Два этих человека заботились о Яше как могли. Выбирали хорошую школу, хорошую музыкальную школу и даже хороший музыкальный инструмент. Всегда провожали. Водили в музеи и в кунсткамеру, где Яша отставал от экскурсии, чтобы покататься на войлочных тапках, в театры и в кино, где номерки из яшиных рук падали совершенно случайно. Водили и в зоопарк, где Яша жалел всех зверей. Особенно он жалел маленького серого волчонка, сидевшего в дальней клетке. Волчонок был совсем один. Куда пропала его мама, большая серая волчица? Куда делся его волк-отец? Ушли в зимний лес, оставили на снегу две тонкие вереницы следов, а потом завыла метель, заходили ходуном сосны, заухали совы, следы замело, волк и волчица попали за красные флажки. Красных флажков надо бояться – из-за них никто никогда не возвращается. И волчонок остался один, маленький, добрый и глупый. Его ещё не успели научить быть злым, и потому он так легко и преданно подошёл к тем людям, которые на всю жизнь заперли его в тесной зоопарковской клетке.

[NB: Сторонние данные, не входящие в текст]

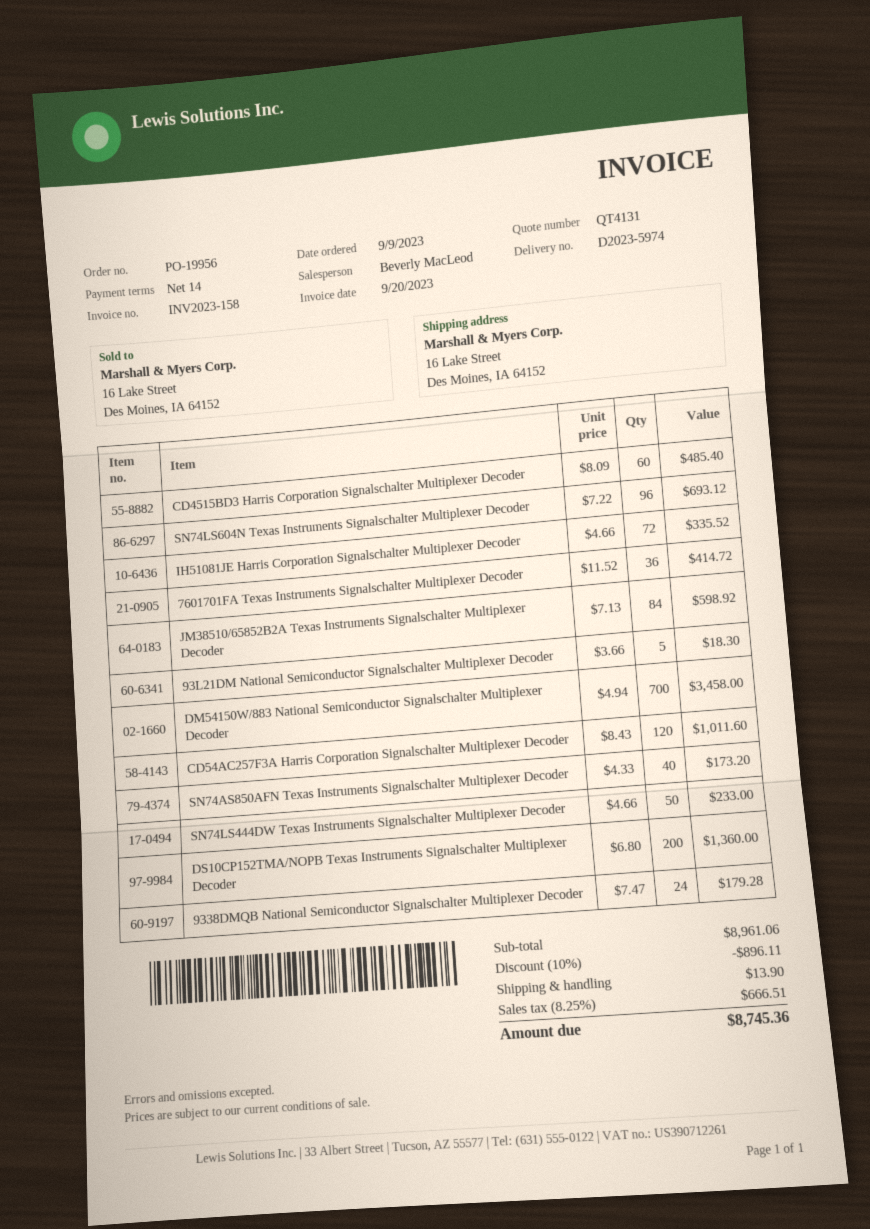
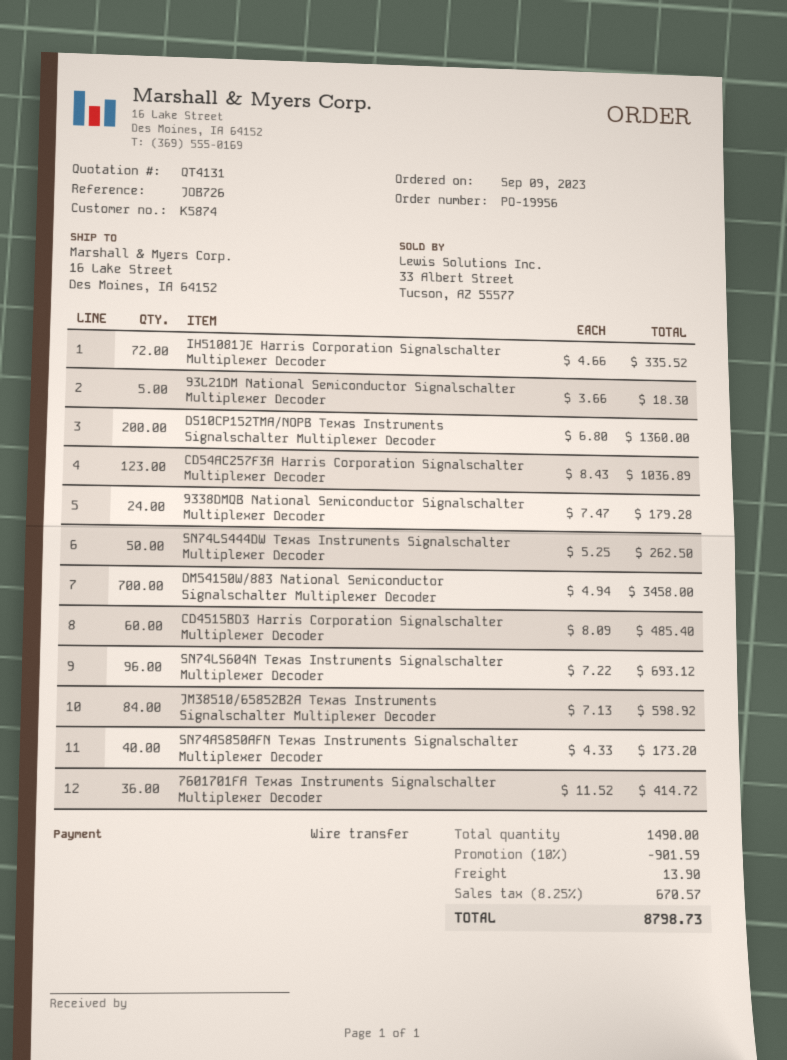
CD54AC257F3A Harris Corporation Signalschalter Multiplexer Decoder: 120 x 8.43 = 1011.60 -> 123 x 8.43 = 1036.89
SN74LS444DW Texas Instruments Signalschalter Multiplexer Decoder: 50 x 4.66 = 233.00 -> 50 x 5.25 = 262.50
discount: 10% = 896.11 -> 10% = 901.59
tax: 8.25% = 666.51 -> 8.25% = 670.57
total: 8745.36 -> 8798.73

В ночь на ро-ходеш 1 1 Ро-ходеш – «голова месяца» – каждый первый день лунного календаря.
волчонок долго и протяжно выл, отчего на Аптекарском острове просыпались все приличные люди.
Тётя Рита и дядя Лёва держали булочную.
Маленькую и скромную, но невероятно плодовитую. Люди к ним с утра стояли очередями, и дядя Лёва только и успевал выдавать в протянутые руки горячий чёрный и тёплые сайки.
Теперь, когда Яша жил отдельно, они всегда давали ему свежий хлеб. Нет, не бесплатно, за кого вы нас принимаете! Зато только что из печи (всепобеждающее «зато»! ) – и укутывали его в шерстяной платок, чтобы по пути хлеб не остыл. Очень заботливые.
– Ну, мы же родственники, – жмурились они, улыбаясь.
Иногда они отдавали ему хлеб даже совсем бесплатно (но в этом случае – чёрствый).
Тётя Рита теперь всё чаще говорила: музыка – твой хлеб. А перед знакомыми: музыка – яшино призванье. Если сложить все элементы, то выходило, что яшино призванье – хлеб. Таким недвусмысленным образом тётя намекала на то, что и Яше не помешало бы поработать в булочной.
Тётя Рита никогда не могла спокойно смотреть на праздное детское времяпрепровождение, на поездки по комнате и по дорожкам сада на деревянной лошадке (у которой, впрочем, от лошадки была только голова, остальным же телом её была старая тётина швабра), и посему обучала его грамоте, чтению, письму, и в школу он пришёл всезнающим, ничем не интересующимся. Зато дома с тётей Ритой они стали проходить иврит и мёртвый язык латынь. Иврит был скучный и непонятный. А латынь не дышала. Даже в самом её названии, ему казалась, была зашифрована бледность и беззвучие замершего над могилой мраморного ангела, гладкое лицо которого всегда хочется потрогать. Яша думал, что на мёртвых языках общаются с мёртвыми и потому, приходя, ведомый за руку, на кладбище к маме или другим родственникам, говорил с ними шёпотом, нагибаясь совсем близко к земле, на латинском языке.